В 9.27. Защищаться до последнего!
В 9.31. Наши батареи выведены из строя.
В 9.40. Подтянуть все резервы к фронту!
В 10.17. Оттянуть тяжелую артиллерию назад, пехоту оставить с минометами.
В 11.10. Давайте боеприпасы! Почему молчат батареи?
В 11.30. Обстреляю группу и буду отходить. Противник подходит вплотную.
В 11.31. Рация, медь, повреждена»[72].
После полудня батальоны 1-й гвардейской заняли корпуса кирпичного завода. Но основная часть городских кварталов оставалась в руках противника. 113-я тем временем перешла на западный берег Нары и ворвалась в Чичково. Передовой 1138-й стрелковый полк 33-й стрелковой дивизии завяз в упорном бою в окрестностях Слизнева.
Когда я работал над этой книгой, дал сообщение в сорок газет и журналов о том, что разыскиваю ветеранов 33-й армии первого, ефремовского состава. Пришел всего один отклик – из Беларуси, от минчанина Владимира Петровича Гуда. В декабре 1941 года бойцу роты связи 1138-го стрелкового полка Гуду едва исполнилось 17 лет. Вот что рассказывал он о боях за Слизнево:
«Это село мне запомнилось особо. Здесь погиб мой друг Вася Ковалев. Пулеметчик, командир пулеметного расчета. Мы уже один раз атаковали Слизнево, но неудачно. К нам в помощь подвели курсантов офицерского училища из Моршанска. Все рослые красавцы. С винтовками. Подо шли и говорят: «Мы их сейчас из этой деревни штыками выгоним». А как пошли…
Надо было преодолеть лощину. Там уже начинались огороды, за огородами дворы. И вот в этой лощине столько полегло курсантов, что весь снег казался красным. Мы успели перебежать лощину. Залегли, потому что носа из лощины высунуть было нельзя – сплошная стена огня. Вот это они умели создавать.
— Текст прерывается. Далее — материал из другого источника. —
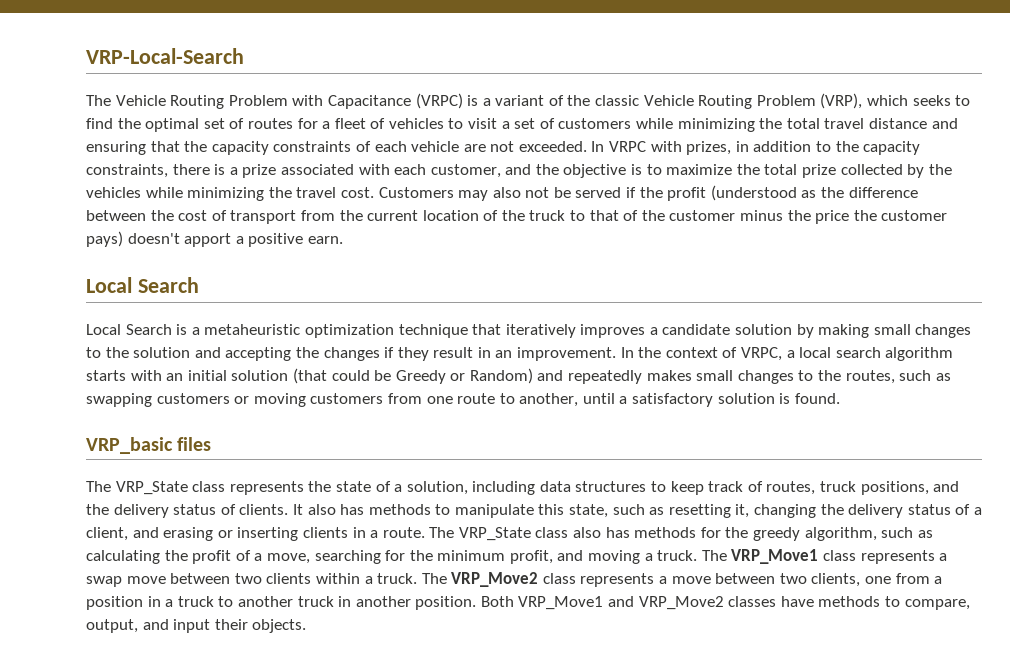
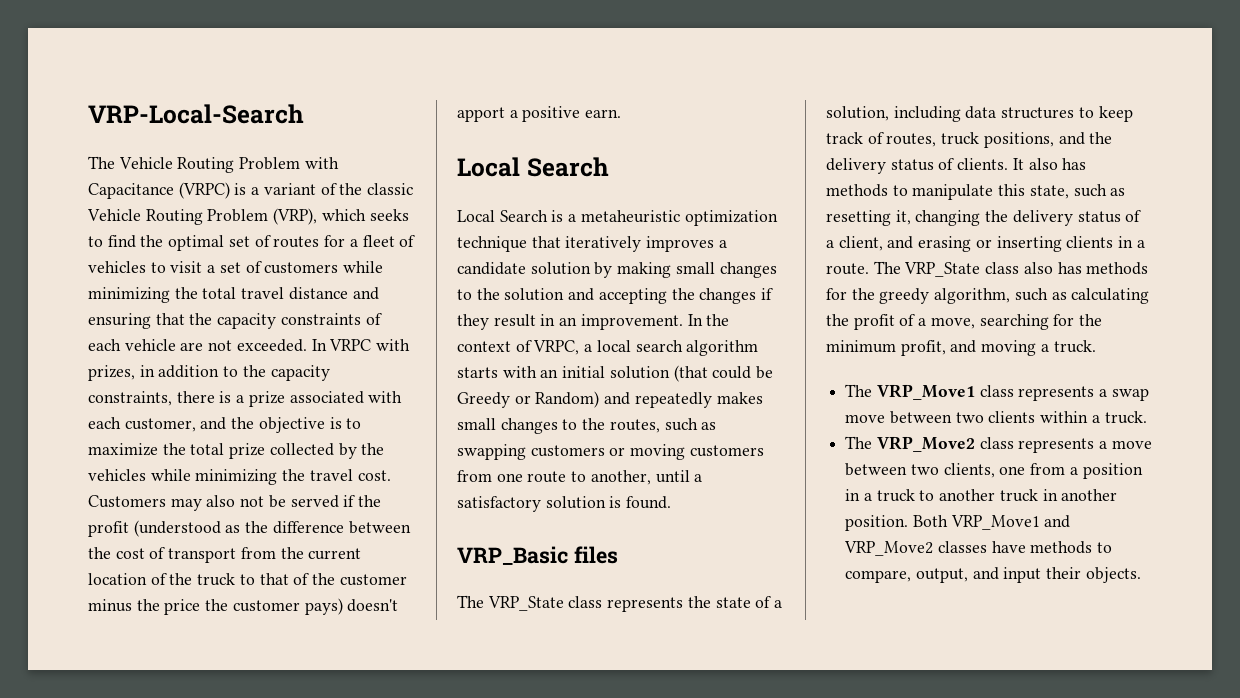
- VRP_basic files
+ VRP_Basic files
- The VRP_State class also has methods for the greedy algorithm, such as calculating the profit of a move, searching for the minimum profit, and moving a truck. The VRP_Move1 class represents a swap move between two clients within a truck. The VRP_Move2 class represents a move between two clients, one from a position in a truck to another truck in another position.
+ The VRP_State class also has methods for the greedy algorithm, such as calculating the profit of a move, searching for the minimum profit, and moving a truck.
+ The VRP_Move1 class represents a swap move between two clients within a truck.
+ The VRP_Move2 class represents a move between two clients, one from a position in a truck to another truck in another position.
Расчетам станковых пулеметов было приказано выдвинуться вперед, на фланги, и, когда полк поднимется, поддерживать атакующих бойцов и курсантов своим огнем.
Командиры подали команду. Мы поднялись. Пулеметы заработали. Но пробежали мы вперед недалеко. Залегли и начали отползать назад. Кто отползал, а кто уже лежал в снегу мертвый. Немцы начали кидать мины. Тут и вовсе лихо стало. Мы отошли за лощину, к своим окопам. А Вася Ковалев продолжал стрелять из своего «Максима». Комбат смотрел на него в бинокль. Смотрел-смотрел, а потом и говорит: «Все. Конец. Убит». И правда, «Максим» замолчал. Только пар от него поднимается за лощиной. День стоял морозный. Немного погодя мне комбат и говорит: «Ковалев твой друг?» – «Да», – говорю. «Тогда вот что: ползи к нему и, если он живой, тащи его сюда. А ребята тогда за пулеметом поползут. Если он мертвый, вытаскивай пулемет». Я комбату и говорю: «Я один ни его, ни пулемет не вытащу. Прикажите еще двоим со мной идти». Приползли мы к Васе. А он стоит на коленях перед «Максимом» и за ручки держится. Как живой. И глаза открыты. И на щеках замерзшие дорожки слез. Пуля ему попала прямо в лоб. Пулемет был установлен повыше, над обрывом оврага, а Вася стоял на коленях ниже, на стежке, которую, видать, там пробили летом коровы. И он со своим «Максимом» был как памятник. Он уже застыл. Пальцы так крепко держали ручки пулемета, что мы еле разжали их. Вытащили. И пулемет. И Васю».